Exercise prompt =>
Beginning at the line with "Grand total | Threshold: -1,269,967.5" in the records below, return each line up to and including the last, exactly as it stands, but not the pictures.

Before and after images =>
━━━━━━━━━━━━━━━━━━━━━━━━━━━━━━

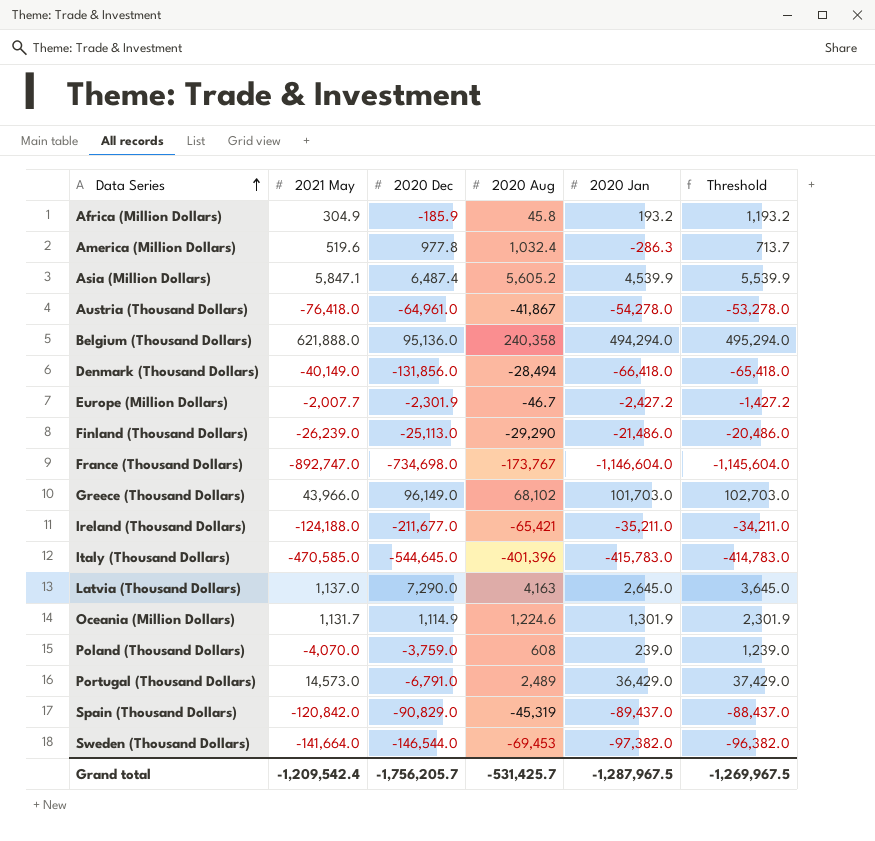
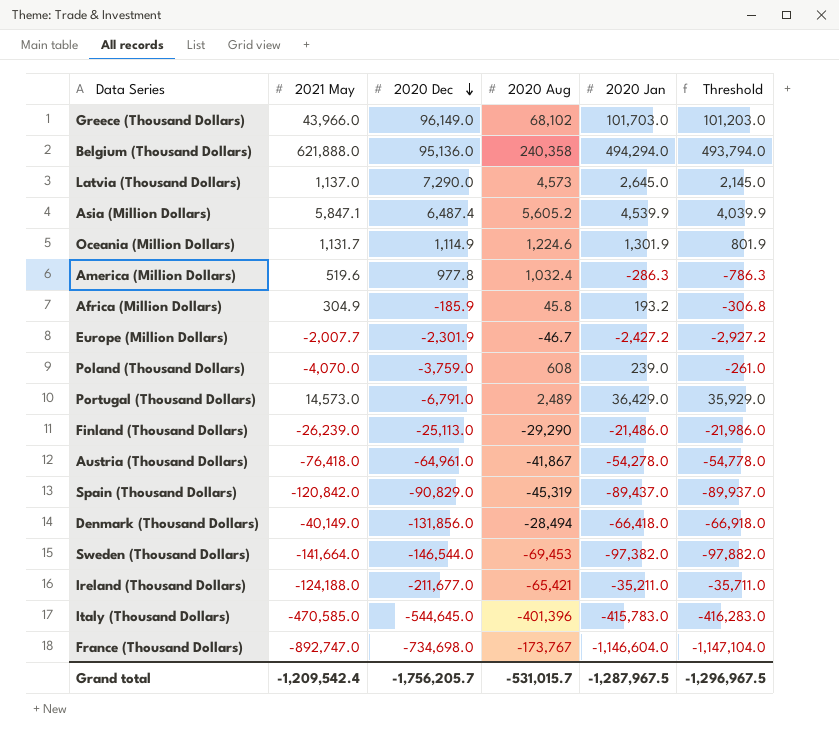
row order: Data Series ascending -> 2020 Dec descending
column Threshold | formula: [2020 Jan] + 1000 -> [2020 Jan] - 500
Latvia (Thousand Dollars) | 2020 Aug: 4,163 -> 4,573
Grand total | 2020 Aug: -531,425.7 -> -531,015.7
Grand total | Threshold: -1,269,967.5 -> -1,296,967.5

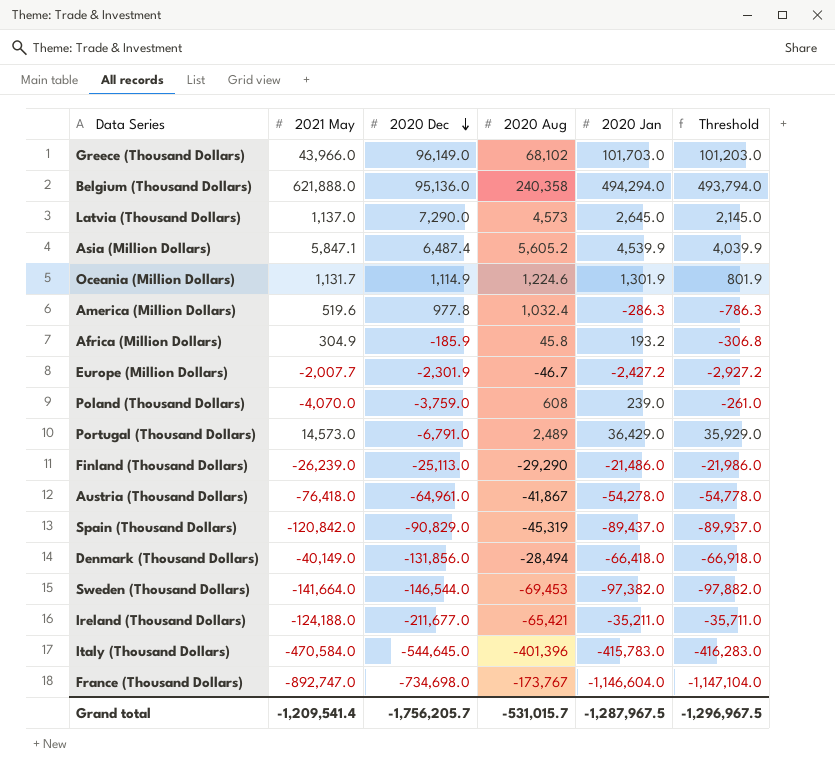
Italy (Thousand Dollars) | 2021 May: -470,585.0 -> -470,584.0
Grand total | 2021 May: -1,209,542.4 -> -1,209,541.4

━━━━━━━━━━━━━━━━━━━━━━━━━━━━━━

Solution to the problem =>
Grand total | Threshold: -1,269,967.5 -> -1,296,967.5

Italy (Thousand Dollars) | 2021 May: -470,585.0 -> -470,584.0
Grand total | 2021 May: -1,209,542.4 -> -1,209,541.4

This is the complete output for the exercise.